Court Opinion

ID: 9306326
Source: CourtListenerOpinion
Date Created: 2022-12-02 17:17:17.417616+00
Date Added: 2024-06-11T17:13:55.546670
License: Public Domain

Ross, District Judge.
This suit was commenced to foreclose a mortgage, executed by the defendant corporation tó secure the payment of certain of its bonds. At the commencement of the suit a receiver was appointed to take possession of the property involved in it pending the litigation, and he has since been, and now is, in its possession. The defendant motor road company is contesting the validity of the bonds, and an application is now made to the court on its behalf to direct the receiver to pay out of the moneys in his hands certain sums to the counsel of the defendant corporation for services rendered and to be rendered the corporation in such contest, and also to pay the salary of the secretary of the corporation, and its office expenditures incurred since the taking of possession of the property by the receiver. It is said in support of the motion that it is absolutely necessary that such payments should be ordered to enable the defendant corporation to make its defense to the action, and in order that it may maintain its existence as a corporation.
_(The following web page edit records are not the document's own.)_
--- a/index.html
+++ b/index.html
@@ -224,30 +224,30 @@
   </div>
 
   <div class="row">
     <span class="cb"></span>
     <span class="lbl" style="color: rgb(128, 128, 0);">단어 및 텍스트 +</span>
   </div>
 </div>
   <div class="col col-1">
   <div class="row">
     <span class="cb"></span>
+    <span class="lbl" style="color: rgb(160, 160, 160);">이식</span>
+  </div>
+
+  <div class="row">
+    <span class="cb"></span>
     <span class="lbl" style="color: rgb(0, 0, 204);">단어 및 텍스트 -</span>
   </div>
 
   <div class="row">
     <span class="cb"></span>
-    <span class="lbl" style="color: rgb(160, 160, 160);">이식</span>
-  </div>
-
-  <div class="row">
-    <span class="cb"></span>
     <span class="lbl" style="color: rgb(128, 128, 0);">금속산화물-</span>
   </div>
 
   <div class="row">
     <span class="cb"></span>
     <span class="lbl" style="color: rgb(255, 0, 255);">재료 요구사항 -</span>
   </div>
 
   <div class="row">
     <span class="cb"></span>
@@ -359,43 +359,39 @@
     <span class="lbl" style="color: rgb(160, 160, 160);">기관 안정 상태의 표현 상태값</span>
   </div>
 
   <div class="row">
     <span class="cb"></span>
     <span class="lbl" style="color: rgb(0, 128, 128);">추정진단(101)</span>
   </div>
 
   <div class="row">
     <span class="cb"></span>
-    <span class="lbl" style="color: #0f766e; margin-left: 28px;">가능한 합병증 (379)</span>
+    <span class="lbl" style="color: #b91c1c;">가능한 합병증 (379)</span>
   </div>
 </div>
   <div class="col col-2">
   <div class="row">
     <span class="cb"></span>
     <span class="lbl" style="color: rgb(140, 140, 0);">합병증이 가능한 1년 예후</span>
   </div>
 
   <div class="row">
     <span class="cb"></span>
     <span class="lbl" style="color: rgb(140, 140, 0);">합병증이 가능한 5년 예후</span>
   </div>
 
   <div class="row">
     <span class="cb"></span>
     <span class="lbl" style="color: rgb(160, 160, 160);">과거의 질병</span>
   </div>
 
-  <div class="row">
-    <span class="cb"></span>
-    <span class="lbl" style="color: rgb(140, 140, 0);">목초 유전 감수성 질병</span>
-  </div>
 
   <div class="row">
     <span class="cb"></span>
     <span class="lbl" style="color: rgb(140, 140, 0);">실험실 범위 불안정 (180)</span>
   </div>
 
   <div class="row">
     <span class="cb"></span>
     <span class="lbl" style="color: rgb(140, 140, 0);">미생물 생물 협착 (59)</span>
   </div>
That may be so; but, if it is, it constitutes no valid ground ■for the interference'by the court with the vested rights of the complainant. “The bonds and mortgage sued on are prima facie valid, and because of the alleged insolvency of the defendant corporation, and the insufficiency of the property mortgaged to pay them, the court took the property. into its possession to protect and enforce the rights of the mortgagee. If the bonds and mortgage are in fact valid, it is the right of the mortgagee to demand that all of the property included in the mortgage, less the costs of the court, and the expenses necessarily and properly incurred by the receiver in its management, operation, preservation, and betterment, shall be applied to the satisfaction of the lien. *107To divert any portion of the property to the payment of any other claim or demand is to that extent to impair the vested right of the mortgagee to have his lien paid and discharged out of the mortgaged property. Some timely observations upon this subject will be found in the case of Kneeland v. Trust Co., 136 U. S. 89, 10 Sup. Ct. Rep. 950. And the conclusion here reached will also be found supported by the text writers. See High, Rec. (2d Ed.) p. 331 et seq.; Beach, Rec. pars. 376, 752; Gluck & B. Rec. pp. 296, 297. Motion denied.